Content revision data
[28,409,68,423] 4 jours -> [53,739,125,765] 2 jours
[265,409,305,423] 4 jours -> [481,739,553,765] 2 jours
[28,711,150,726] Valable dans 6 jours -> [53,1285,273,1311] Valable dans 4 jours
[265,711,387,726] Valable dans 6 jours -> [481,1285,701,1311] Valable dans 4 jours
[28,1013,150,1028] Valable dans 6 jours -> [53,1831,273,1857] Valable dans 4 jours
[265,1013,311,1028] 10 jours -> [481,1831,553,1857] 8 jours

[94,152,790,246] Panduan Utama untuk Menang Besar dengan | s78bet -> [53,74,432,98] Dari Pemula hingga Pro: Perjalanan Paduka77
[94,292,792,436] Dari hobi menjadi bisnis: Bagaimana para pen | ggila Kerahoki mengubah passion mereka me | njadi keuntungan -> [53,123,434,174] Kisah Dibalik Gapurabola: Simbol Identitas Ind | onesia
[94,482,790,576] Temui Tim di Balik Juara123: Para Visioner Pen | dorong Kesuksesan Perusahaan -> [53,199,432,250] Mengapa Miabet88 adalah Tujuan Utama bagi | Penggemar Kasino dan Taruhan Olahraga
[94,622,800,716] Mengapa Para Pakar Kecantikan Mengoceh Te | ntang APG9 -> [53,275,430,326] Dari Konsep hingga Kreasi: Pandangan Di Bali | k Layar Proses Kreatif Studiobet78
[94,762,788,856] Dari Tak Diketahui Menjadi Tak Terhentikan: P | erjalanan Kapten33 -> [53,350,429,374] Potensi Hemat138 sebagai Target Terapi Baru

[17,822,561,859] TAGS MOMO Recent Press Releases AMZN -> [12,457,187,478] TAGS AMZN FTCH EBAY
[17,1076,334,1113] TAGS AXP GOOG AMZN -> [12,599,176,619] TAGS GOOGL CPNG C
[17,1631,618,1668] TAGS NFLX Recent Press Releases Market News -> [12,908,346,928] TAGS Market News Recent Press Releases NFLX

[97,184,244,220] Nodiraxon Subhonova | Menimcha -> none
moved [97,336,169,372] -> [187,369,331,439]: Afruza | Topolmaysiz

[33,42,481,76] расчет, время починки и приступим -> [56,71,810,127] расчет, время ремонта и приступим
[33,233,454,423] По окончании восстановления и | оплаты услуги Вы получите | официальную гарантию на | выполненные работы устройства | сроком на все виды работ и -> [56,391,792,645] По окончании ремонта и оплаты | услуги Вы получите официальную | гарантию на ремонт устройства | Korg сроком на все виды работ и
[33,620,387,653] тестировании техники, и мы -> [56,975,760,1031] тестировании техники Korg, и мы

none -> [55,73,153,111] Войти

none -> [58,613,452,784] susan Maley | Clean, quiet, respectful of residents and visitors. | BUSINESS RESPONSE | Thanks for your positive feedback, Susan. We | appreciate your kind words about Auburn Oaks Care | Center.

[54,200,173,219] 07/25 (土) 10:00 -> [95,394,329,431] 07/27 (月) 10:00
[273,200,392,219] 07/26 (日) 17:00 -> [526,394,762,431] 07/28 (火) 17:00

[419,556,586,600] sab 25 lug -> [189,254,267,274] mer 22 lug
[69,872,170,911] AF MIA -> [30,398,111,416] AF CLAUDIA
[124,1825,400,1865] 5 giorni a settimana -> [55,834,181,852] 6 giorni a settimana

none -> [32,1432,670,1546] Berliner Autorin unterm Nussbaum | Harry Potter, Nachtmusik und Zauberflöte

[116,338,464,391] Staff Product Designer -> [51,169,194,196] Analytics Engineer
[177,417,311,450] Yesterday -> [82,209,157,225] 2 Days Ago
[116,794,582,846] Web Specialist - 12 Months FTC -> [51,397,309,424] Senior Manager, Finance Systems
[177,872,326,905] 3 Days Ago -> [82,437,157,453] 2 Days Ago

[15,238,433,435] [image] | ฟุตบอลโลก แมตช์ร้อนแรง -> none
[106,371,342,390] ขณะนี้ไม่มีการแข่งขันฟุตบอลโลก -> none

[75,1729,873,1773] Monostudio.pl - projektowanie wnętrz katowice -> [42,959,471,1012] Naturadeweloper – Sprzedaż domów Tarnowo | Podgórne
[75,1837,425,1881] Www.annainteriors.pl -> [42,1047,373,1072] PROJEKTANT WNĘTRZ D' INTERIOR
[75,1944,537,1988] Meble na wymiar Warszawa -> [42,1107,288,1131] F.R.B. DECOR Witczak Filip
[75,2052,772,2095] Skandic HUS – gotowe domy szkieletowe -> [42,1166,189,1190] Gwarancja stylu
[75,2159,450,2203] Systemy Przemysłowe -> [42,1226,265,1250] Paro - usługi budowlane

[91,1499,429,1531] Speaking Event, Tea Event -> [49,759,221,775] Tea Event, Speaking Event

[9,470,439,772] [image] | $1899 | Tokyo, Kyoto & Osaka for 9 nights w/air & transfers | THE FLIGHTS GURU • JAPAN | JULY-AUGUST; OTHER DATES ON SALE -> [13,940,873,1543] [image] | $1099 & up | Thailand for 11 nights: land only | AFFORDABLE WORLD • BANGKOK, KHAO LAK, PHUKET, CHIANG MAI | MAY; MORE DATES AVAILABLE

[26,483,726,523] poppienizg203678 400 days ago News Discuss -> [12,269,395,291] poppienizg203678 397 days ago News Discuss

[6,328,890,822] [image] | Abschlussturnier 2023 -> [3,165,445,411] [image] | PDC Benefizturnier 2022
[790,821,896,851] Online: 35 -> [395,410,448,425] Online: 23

Goal of the exercise: Starting with the line with "[75,2052,772,2095] Skandic HUS" above and going on through the line with "[91,1499,429,1531] Speaking Event, Tea", transcribe every line exactly, both ends included, and add nothing.

The completed task:
[75,2052,772,2095] Skandic HUS – gotowe domy szkieletowe -> [42,1166,189,1190] Gwarancja stylu
[75,2159,450,2203] Systemy Przemysłowe -> [42,1226,265,1250] Paro - usługi budowlane

[91,1499,429,1531] Speaking Event, Tea Event -> [49,759,221,775] Tea Event, Speaking Event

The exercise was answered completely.